I can do amazing things if I don’t doubt myself

It is a grey, windy, rainy day here in Seattle.  These are the kind of days that makes me so happy to be a knitter.  A hot cup of coffee, an idea and a skien on yarn is the perfect combination for a day like this.  Throw on a good documentary and I might be able to sit on the couch for over an hour.

Cappuccino

Perfect weather for coffee

But today I am going to get working on a project that I have been putting off for almost a year, mold making.

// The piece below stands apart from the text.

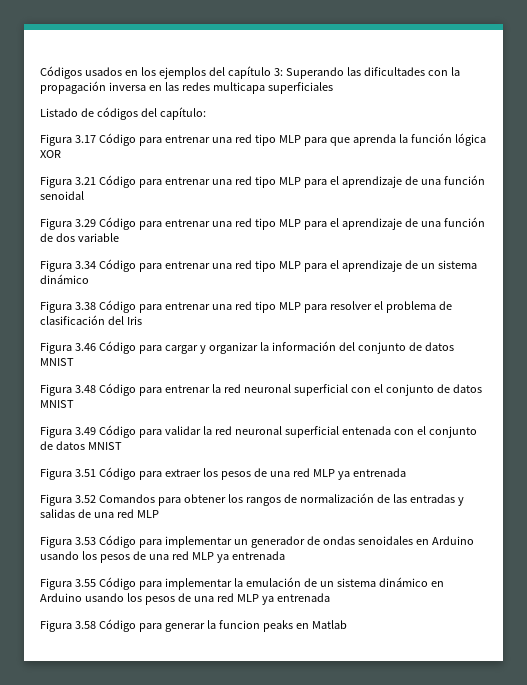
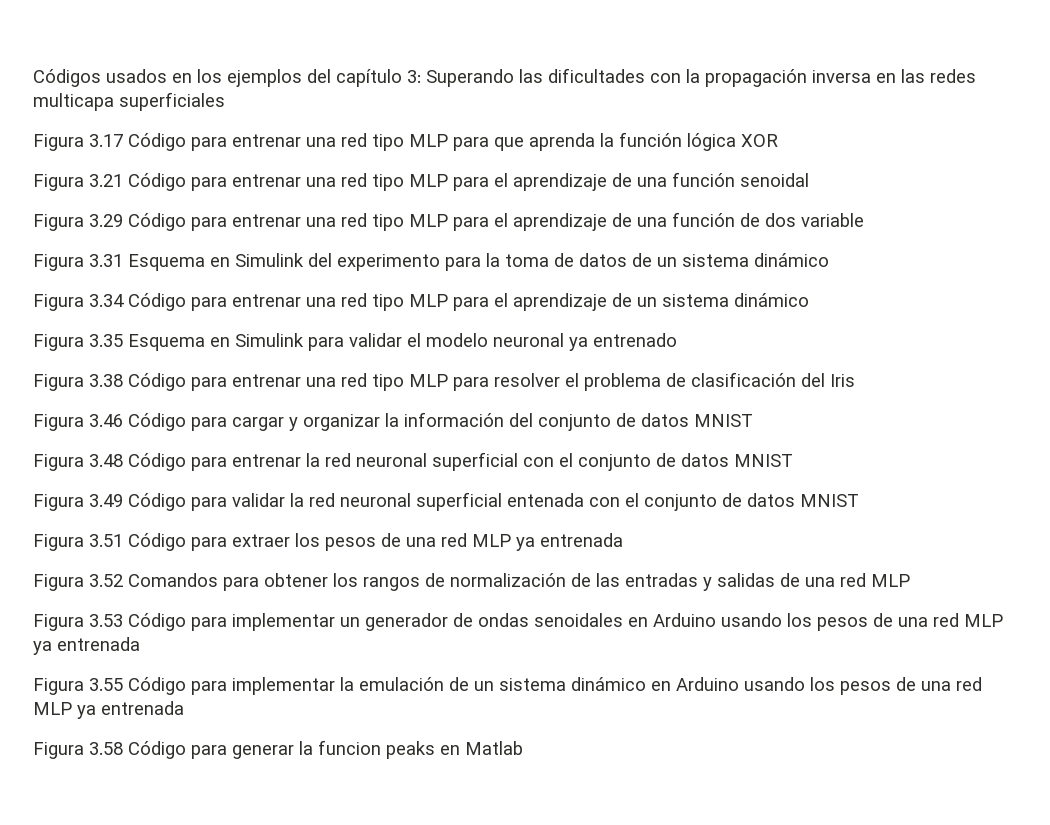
[40,107,206,120] // Listado de códigos del capítulo: -> (225, 101) none
(119, 237) none -> [33,253,829,271] // Figura 3.31 Esquema en Simulink del experimento para la toma de datos de un sistema dinámico
(89, 279) none -> [33,333,677,351] // Figura 3.35 Esquema en Simulink para validar el modelo neuronal ya entrenado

Usually when I get a project in my head I start making list and begin working on it within a week.  The lack of materials is usually what stops me from going full steam ahead but not for long.  What is stopping me from this project is fear and self-doubt.  I had good results when I tried making a mold before but self-doubt is my kryptonite.  It stops me from doing the things that I know that I can do.  It scares me from trying the things that I want to do.  Grrrr…  Self-doubt is something that I struggle with.  I know that we all do.  I can hear it when I talk with people about jobs that I think I am not qualified for, I think about it when I look back at the things I never tried, it stops me from doing things that I want to try.

OLYMPUS DIGITAL CAMERA

Today I am going to try!  I am going to head out to the art store to buy the mold making materials.  I am going to clear out a space to work.  I am going to try this.  It may not work, it may be frustrating.  In my head I can hear the little voice that has stopped me so many times.

“What happens if if doesn’t work?”  I will have learned something.
“What if you do it wrong?” I will ask for help.
“What if you can’t do it?”  I will find some one that can.

Today I am going to try something that scares me.